Predictors of liver failure in primary biliary cirrhosis
Abstract
Background. The disease progression of patients with primary biliary cirrhosis (PBC) varies significantly, and the prognostic markers that identify those patients who will develop liver failure have been scarcely studied from a Chinese cohort.
Aims. We aimed to determine the predictive factors of liver failure in patients with PBC.
Methods. Patients who were first diagnosed as PBC with hepatic compensation between January 2007 and December 2009 were enrolled in this cohort study.

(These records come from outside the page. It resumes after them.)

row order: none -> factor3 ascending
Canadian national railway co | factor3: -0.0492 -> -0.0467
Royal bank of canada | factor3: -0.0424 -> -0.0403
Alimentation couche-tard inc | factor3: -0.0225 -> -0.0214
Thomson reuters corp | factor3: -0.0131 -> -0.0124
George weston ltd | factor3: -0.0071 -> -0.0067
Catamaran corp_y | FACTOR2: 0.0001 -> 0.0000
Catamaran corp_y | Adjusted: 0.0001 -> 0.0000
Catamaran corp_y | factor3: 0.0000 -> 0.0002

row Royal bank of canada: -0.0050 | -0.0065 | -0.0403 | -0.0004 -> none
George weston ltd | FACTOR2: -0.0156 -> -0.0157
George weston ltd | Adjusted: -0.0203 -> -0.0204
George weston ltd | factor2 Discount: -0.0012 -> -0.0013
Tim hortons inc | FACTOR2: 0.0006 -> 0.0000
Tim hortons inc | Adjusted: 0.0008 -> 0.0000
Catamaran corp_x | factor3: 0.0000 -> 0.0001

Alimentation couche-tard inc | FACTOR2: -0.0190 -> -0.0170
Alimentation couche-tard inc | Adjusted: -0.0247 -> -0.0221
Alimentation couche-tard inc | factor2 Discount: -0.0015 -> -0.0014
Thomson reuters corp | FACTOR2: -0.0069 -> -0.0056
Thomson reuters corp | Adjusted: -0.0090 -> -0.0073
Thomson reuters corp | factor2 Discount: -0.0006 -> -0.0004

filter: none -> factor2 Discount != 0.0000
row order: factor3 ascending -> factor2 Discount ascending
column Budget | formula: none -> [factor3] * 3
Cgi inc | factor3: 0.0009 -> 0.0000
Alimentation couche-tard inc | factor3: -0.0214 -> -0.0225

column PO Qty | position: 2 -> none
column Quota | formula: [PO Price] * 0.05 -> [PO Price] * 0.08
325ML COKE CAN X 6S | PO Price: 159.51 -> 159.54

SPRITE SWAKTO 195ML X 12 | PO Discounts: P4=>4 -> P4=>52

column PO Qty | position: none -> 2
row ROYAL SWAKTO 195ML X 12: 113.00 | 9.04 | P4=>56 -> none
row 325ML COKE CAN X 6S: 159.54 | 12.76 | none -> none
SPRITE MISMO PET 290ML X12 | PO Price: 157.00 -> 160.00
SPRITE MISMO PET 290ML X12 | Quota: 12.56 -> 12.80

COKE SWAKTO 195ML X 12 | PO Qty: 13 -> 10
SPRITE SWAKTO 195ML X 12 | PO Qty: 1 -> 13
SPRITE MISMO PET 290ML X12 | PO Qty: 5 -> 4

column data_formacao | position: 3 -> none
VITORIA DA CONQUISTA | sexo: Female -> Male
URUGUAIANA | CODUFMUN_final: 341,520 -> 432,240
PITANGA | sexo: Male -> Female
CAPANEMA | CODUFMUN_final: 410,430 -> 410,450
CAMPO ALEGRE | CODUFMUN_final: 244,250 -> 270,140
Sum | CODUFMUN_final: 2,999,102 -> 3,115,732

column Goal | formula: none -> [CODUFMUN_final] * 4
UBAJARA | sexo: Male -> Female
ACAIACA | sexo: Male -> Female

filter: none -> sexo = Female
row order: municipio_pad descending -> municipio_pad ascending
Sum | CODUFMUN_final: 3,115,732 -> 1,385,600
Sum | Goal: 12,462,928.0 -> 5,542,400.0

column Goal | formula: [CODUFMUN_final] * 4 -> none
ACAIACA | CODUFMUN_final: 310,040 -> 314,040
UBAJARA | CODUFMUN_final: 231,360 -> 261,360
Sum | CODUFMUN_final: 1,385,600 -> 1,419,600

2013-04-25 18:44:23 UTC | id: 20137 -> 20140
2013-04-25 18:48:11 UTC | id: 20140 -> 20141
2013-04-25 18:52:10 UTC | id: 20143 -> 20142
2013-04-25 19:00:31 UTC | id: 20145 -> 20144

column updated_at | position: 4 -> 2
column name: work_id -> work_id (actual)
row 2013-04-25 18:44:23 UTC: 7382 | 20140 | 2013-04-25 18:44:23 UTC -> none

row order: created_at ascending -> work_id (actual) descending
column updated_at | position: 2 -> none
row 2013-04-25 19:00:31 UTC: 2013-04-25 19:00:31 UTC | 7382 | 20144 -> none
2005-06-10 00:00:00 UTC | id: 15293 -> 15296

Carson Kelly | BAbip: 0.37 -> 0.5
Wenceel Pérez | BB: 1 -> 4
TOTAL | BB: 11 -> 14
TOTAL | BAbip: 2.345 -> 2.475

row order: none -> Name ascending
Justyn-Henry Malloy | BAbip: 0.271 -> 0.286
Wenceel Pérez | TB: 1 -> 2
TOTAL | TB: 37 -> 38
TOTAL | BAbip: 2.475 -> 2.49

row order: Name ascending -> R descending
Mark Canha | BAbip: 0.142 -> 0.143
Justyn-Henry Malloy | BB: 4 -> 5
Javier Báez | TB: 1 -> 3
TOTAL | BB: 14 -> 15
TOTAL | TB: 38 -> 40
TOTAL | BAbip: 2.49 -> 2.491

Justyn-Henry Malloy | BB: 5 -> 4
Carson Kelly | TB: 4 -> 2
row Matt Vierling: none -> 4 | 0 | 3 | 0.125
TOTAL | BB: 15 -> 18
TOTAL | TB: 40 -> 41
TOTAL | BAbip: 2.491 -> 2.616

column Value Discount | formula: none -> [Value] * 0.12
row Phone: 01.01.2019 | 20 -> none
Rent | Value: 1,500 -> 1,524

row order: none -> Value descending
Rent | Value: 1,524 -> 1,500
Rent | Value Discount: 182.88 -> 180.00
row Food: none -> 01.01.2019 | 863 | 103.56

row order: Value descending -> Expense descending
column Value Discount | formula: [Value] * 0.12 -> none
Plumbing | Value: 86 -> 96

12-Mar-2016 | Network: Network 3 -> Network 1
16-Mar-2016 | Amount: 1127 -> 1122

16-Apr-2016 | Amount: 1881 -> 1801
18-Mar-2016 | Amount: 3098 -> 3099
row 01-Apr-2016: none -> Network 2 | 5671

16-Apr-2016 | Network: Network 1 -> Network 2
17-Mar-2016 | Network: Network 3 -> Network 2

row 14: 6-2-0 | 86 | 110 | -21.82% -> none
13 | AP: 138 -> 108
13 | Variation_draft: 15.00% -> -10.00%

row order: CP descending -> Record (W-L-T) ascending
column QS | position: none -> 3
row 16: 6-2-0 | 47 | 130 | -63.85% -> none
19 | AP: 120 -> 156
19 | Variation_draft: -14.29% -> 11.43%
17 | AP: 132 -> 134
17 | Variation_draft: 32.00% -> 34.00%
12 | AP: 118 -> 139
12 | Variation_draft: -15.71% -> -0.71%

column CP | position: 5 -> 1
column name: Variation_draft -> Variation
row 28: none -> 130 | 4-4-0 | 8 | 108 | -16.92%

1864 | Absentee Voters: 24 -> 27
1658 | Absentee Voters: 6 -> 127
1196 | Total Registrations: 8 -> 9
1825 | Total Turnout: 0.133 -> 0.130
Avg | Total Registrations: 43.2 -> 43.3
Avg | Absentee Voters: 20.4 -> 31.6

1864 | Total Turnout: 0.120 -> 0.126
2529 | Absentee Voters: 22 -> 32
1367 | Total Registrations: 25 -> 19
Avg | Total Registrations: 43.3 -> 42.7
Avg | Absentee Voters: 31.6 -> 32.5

Results. Altogether 398 patients were finally included. Of these patients, 80% were women, 98% had positive antimitochondrial antibodies, and 45% had positive antinuclear antibodies (ANA). To December 2012, a total of 38 patients developed liver failure. According to the outcome, patients who developed liver failure had had higher serum concentration of baseline total bilirubin (TBil) (p = 0.013) and total bile acid (TBA) (p < 0.001), and lower concentrations of baseline total cholesterol (Tch) (p = 0.008), than patients who did not develop liver failure. Additionally, the proportion of ANA positivity was statistically different between the two groups (p = 0.009). In the established model for predicting liver failure in PBC, three variables were finally selected out, including Tch (odds ratio (OR) 0.552, 95% confidence interval (CI) 0.394–0.774, p < 0.001), TBA (OR 1.006, 95% CI 1.002–1.010, p = 0.002), and ANA (+ versus –, OR 5.518, 95% CI 1.155–26.376, p = 0.032).
Conclusions. ANA, Tch, and TBA are predictors of liver failure in PBC.